[What is expected] Print every entry exactly once more, omitting each picture.
***** Excerpted data
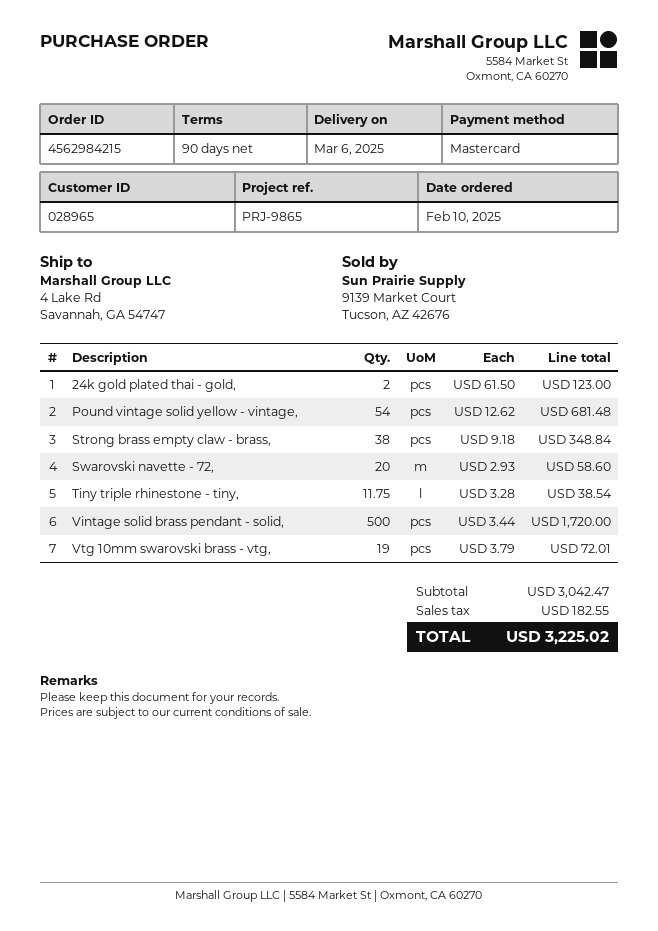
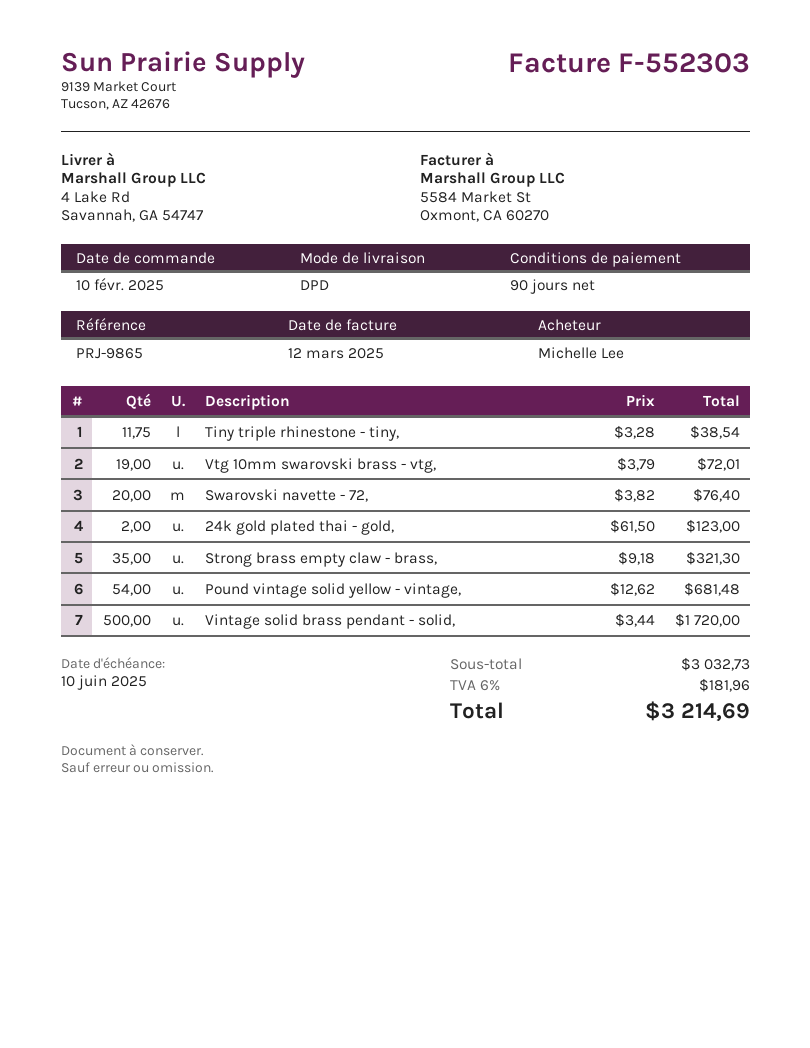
Strong brass empty claw - brass,: 38 x 9.18 = 348.84 -> 35 x 9.18 = 321.30
Swarovski navette - 72,: 20 x 2.93 = 58.60 -> 20 x 3.82 = 76.40
subtotal: 3042.47 -> 3032.73
tax: 182.55 -> 181.96
total: 3225.02 -> 3214.69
**********
[Result of the task]
Strong brass empty claw - brass,: 38 x 9.18 = 348.84 -> 35 x 9.18 = 321.30
Swarovski navette - 72,: 20 x 2.93 = 58.60 -> 20 x 3.82 = 76.40
subtotal: 3042.47 -> 3032.73
tax: 182.55 -> 181.96
total: 3225.02 -> 3214.69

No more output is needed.